*Required action*
Pick out every line of the entries below where "height" occurs, and copy those lines.
Segment Start: Task material
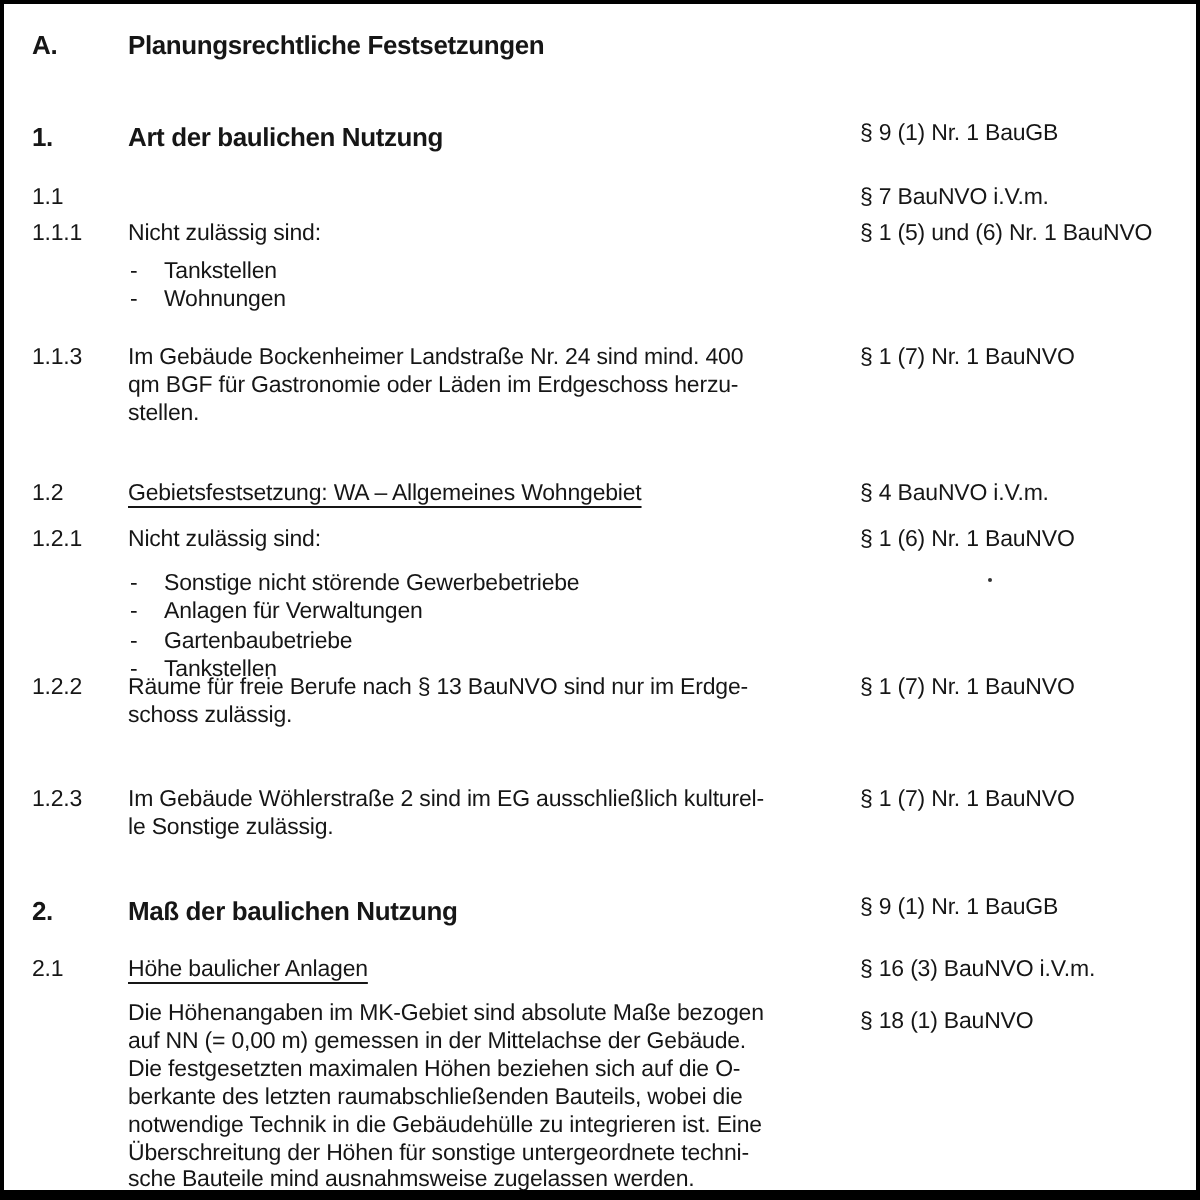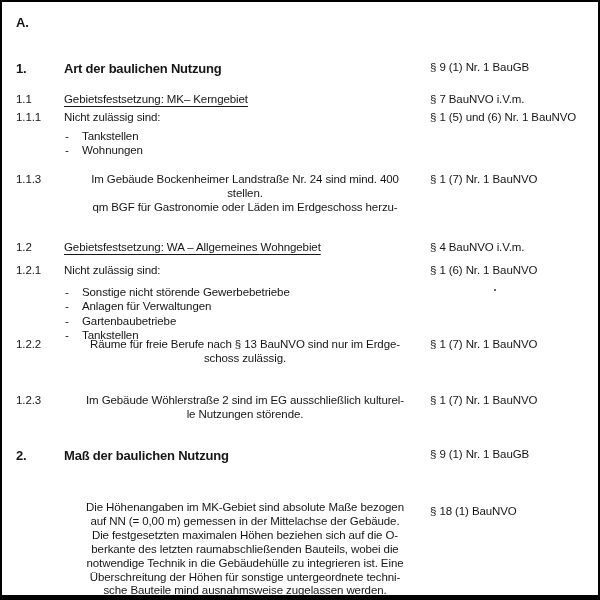--- a/index.html
+++ b/index.html
@@ -18,43 +18,43 @@
     font-size:11.5px;
     letter-spacing:-0.1px;
   }
   .row{position:absolute;left:0;right:0;height:16px;}
   .num{position:absolute;left:14px;top:0;white-space:nowrap;}
   .content{position:absolute;left:62px;top:0;width:362px;}
   .ref{position:absolute;left:428px;top:0;width:168px;white-space:nowrap;}
   .bold{font-weight:bold;}
   .hd{font-size:13px;letter-spacing:-0.2px;}
   .u{text-decoration:underline;text-underline-offset:2.5px;}
-  .line{display:block;white-space:nowrap;line-height:13.9px;text-align:center;}
+  .line{display:block;white-space:nowrap;line-height:13.9px;}
   .dash{position:absolute;left:63px;top:0;}
   .litext{position:absolute;left:80px;top:0;white-space:nowrap;}
   .noise-dot{position:absolute;left:492px;top:287px;width:2px;height:2px;background:#333;border-radius:50%;}
 </style>
 </head>
 <body>
 
 <div class="page">
 
   <div class="row" style="top:13px">
     <span class="num bold hd">A.</span>
+    <span class="content bold hd">Planungsrechtliche Festsetzungen</span>
   </div>
 
   <div class="row" style="top:59px">
     <span class="num bold hd">1.</span>
     <span class="content bold hd">Art der baulichen Nutzung</span>
     <span class="ref">§ 9 (1) Nr. 1 BauGB</span>
   </div>
 
   <div class="row" style="top:91px">
     <span class="num">1.1</span>
-    <span class="content"><span class="u">Gebietsfestsetzung: MK– Kerngebiet</span></span>
     <span class="ref">§ 7 BauNVO i.V.m.</span>
   </div>
 
   <div class="row" style="top:109px">
     <span class="num">1.1.1</span>
     <span class="content">Nicht zulässig sind:</span>
     <span class="ref">§ 1 (5) und (6) Nr. 1 BauNVO</span>
   </div>
 
   <div class="row" style="top:128px">
@@ -63,22 +63,22 @@
   </div>
   <div class="row" style="top:142px">
     <span class="dash">-</span>
     <span class="litext">Wohnungen</span>
   </div>
 
   <div class="row" style="top:171px">
     <span class="num">1.1.3</span>
     <span class="content">
       <span class="line">Im Gebäude Bockenheimer Landstraße Nr. 24 sind mind. 400</span>
+      <span class="line">qm BGF für Gastronomie oder Läden im Erdgeschoss herzu-</span>
       <span class="line">stellen.</span>
-      <span class="line">qm BGF für Gastronomie oder Läden im Erdgeschoss herzu-</span>
     </span>
     <span class="ref">§ 1 (7) Nr. 1 BauNVO</span>
   </div>
 
   <div class="row" style="top:239px">
     <span class="num">1.2</span>
     <span class="content"><span class="u">Gebietsfestsetzung: WA – Allgemeines Wohngebiet</span></span>
     <span class="ref">§ 4 BauNVO i.V.m.</span>
   </div>
 
@@ -111,31 +111,36 @@
       <span class="line">Räume für freie Berufe nach § 13 BauNVO sind nur im Erdge-</span>
       <span class="line">schoss zulässig.</span>
     </span>
     <span class="ref">§ 1 (7) Nr. 1 BauNVO</span>
   </div>
 
   <div class="row" style="top:392px">
     <span class="num">1.2.3</span>
     <span class="content">
       <span class="line">Im Gebäude Wöhlerstraße 2 sind im EG ausschließlich kulturel-</span>
-      <span class="line">le Nutzungen störende.</span>
+      <span class="line">le Sonstige zulässig.</span>
     </span>
     <span class="ref">§ 1 (7) Nr. 1 BauNVO</span>
   </div>
 
   <div class="row" style="top:446px">
     <span class="num bold hd">2.</span>
     <span class="content bold hd">Maß der baulichen Nutzung</span>
     <span class="ref">§ 9 (1) Nr. 1 BauGB</span>
   </div>
 
+  <div class="row" style="top:477px">
+    <span class="num">2.1</span>
+    <span class="content"><span class="u">Höhe baulicher Anlagen</span></span>
+    <span class="ref">§ 16 (3) BauNVO i.V.m.</span>
+  </div>
 
   <div class="row" style="top:499px">
     <span class="content">
       <span class="line">Die Höhenangaben im MK-Gebiet sind absolute Maße bezogen</span>
       <span class="line">auf NN (= 0,00 m) gemessen in der Mittelachse der Gebäude.</span>
       <span class="line">Die festgesetzten maximalen Höhen beziehen sich auf die O-</span>
       <span class="line">berkante des letzten raumabschließenden Bauteils, wobei die</span>
       <span class="line">notwendige Technik in die Gebäudehülle zu integrieren ist. Eine</span>
       <span class="line">Überschreitung der Höhen für sonstige untergeordnete techni-</span>
       <span class="line">sche Bauteile mind ausnahmsweise zugelassen werden.</span>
Segment End: Task material
*Response area*
   .row{position:absolute;left:0;right:0;height:16px;}
-  .line{display:block;white-space:nowrap;line-height:13.9px;text-align:center;}
+  .line{display:block;white-space:nowrap;line-height:13.9px;}
   .noise-dot{position:absolute;left:492px;top:287px;width:2px;height:2px;background:#333;border-radius:50%;}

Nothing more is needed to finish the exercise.